## Dataset content
##########
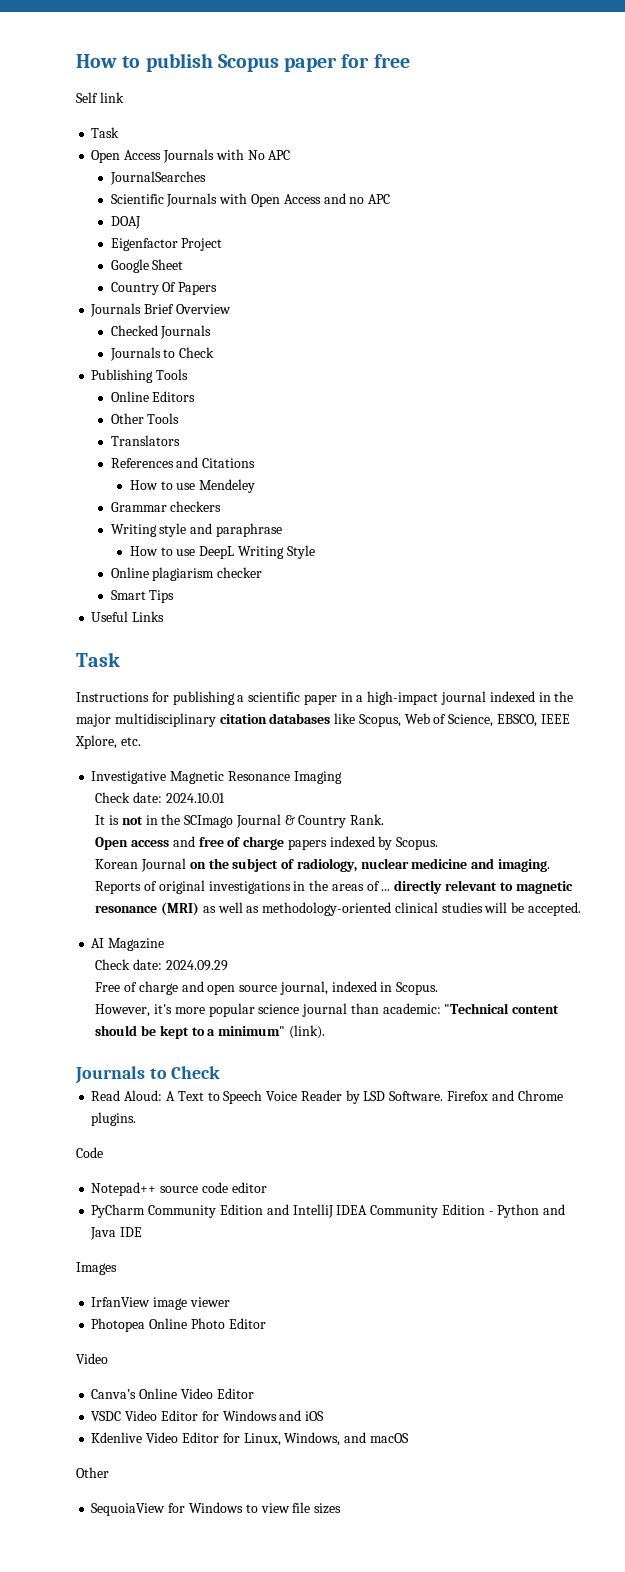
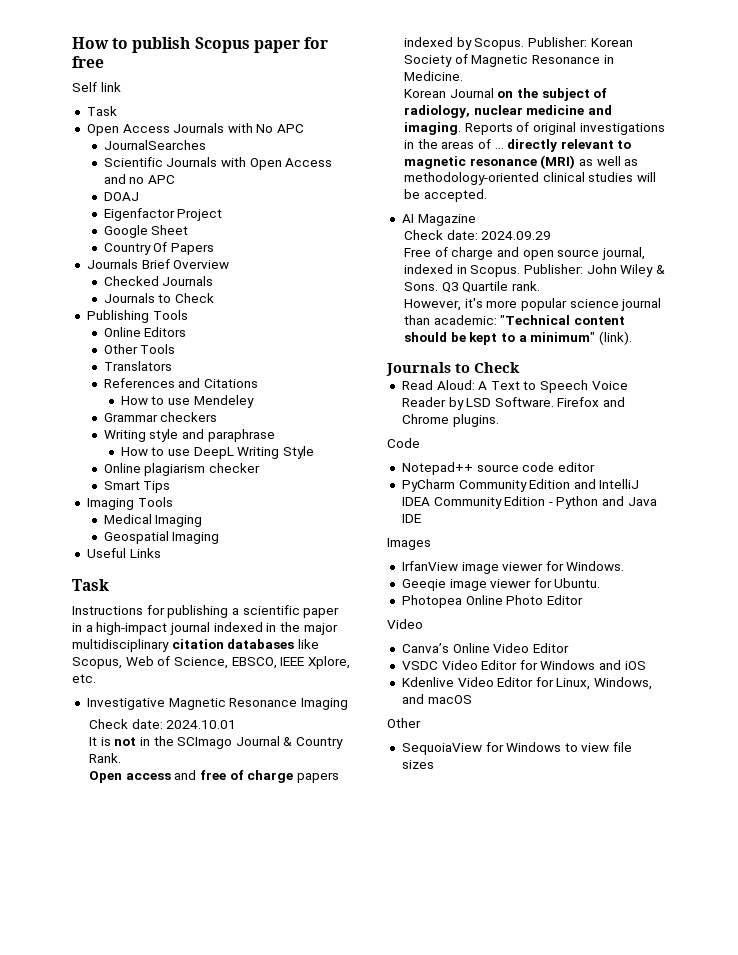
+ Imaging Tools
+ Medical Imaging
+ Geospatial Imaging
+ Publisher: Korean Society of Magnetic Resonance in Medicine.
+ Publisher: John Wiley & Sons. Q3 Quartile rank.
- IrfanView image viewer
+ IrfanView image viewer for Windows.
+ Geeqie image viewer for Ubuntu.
##########
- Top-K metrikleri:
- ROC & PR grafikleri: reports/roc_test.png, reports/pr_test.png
##########
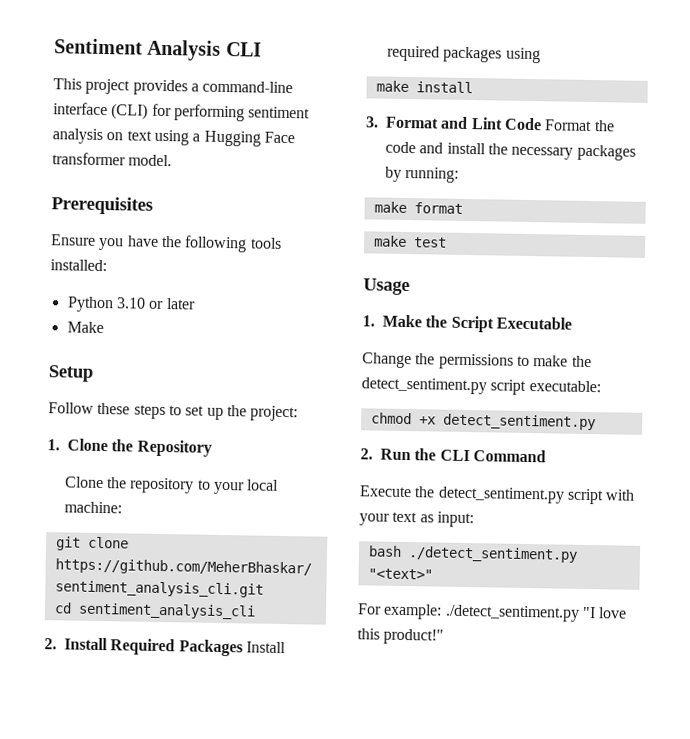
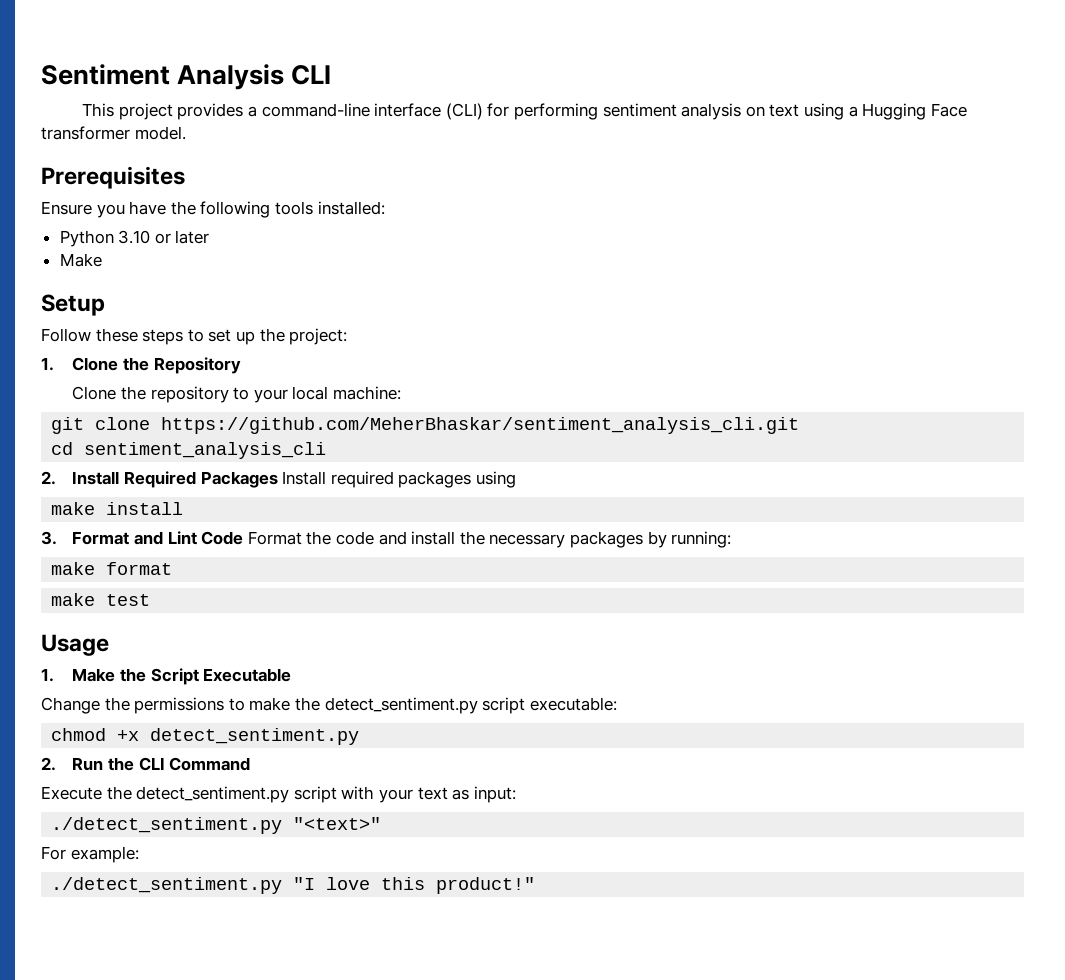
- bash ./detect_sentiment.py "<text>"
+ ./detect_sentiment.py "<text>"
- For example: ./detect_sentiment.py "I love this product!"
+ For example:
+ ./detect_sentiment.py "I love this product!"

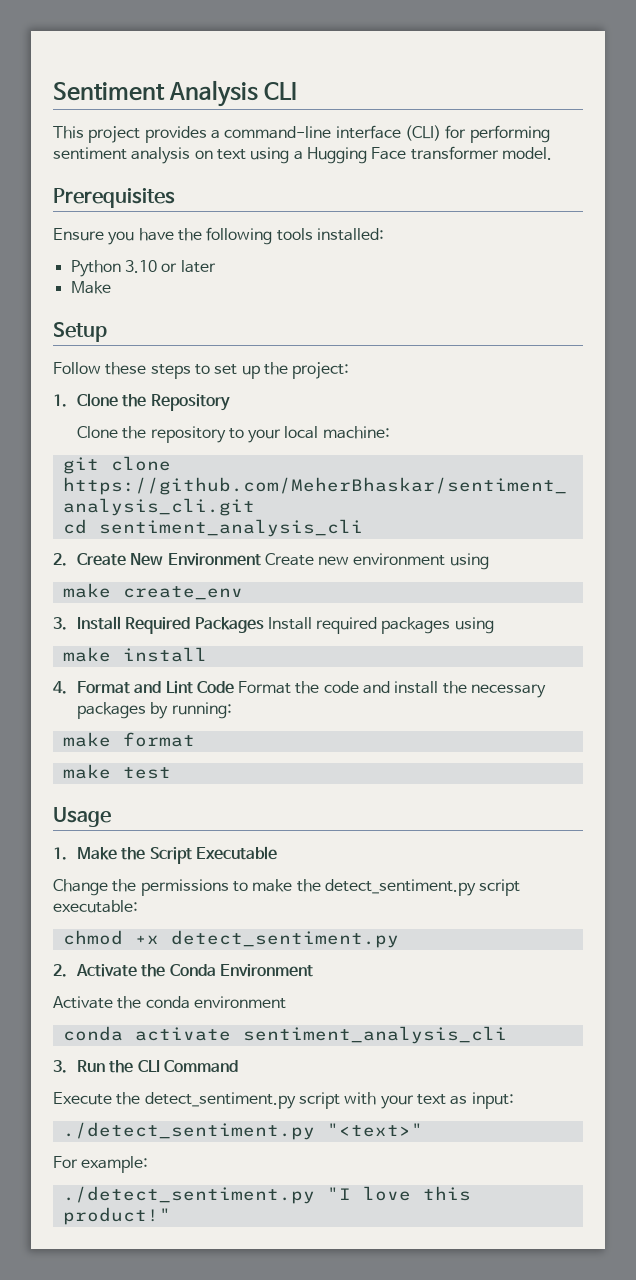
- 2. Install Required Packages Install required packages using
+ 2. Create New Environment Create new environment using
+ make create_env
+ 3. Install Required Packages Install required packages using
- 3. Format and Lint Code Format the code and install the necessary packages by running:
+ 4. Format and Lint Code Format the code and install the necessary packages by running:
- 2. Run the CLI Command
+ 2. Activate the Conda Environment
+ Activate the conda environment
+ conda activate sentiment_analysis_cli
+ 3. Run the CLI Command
##########
## Aim of the exercise
What do the lines above say from the one containing "Q3 Quartile rank." down to the one containing "viewer for Ubuntu."? Return them exactly, both end lines included, and only them.

## Answer below
+ Publisher: John Wiley & Sons. Q3 Quartile rank.
- IrfanView image viewer
+ IrfanView image viewer for Windows.
+ Geeqie image viewer for Ubuntu.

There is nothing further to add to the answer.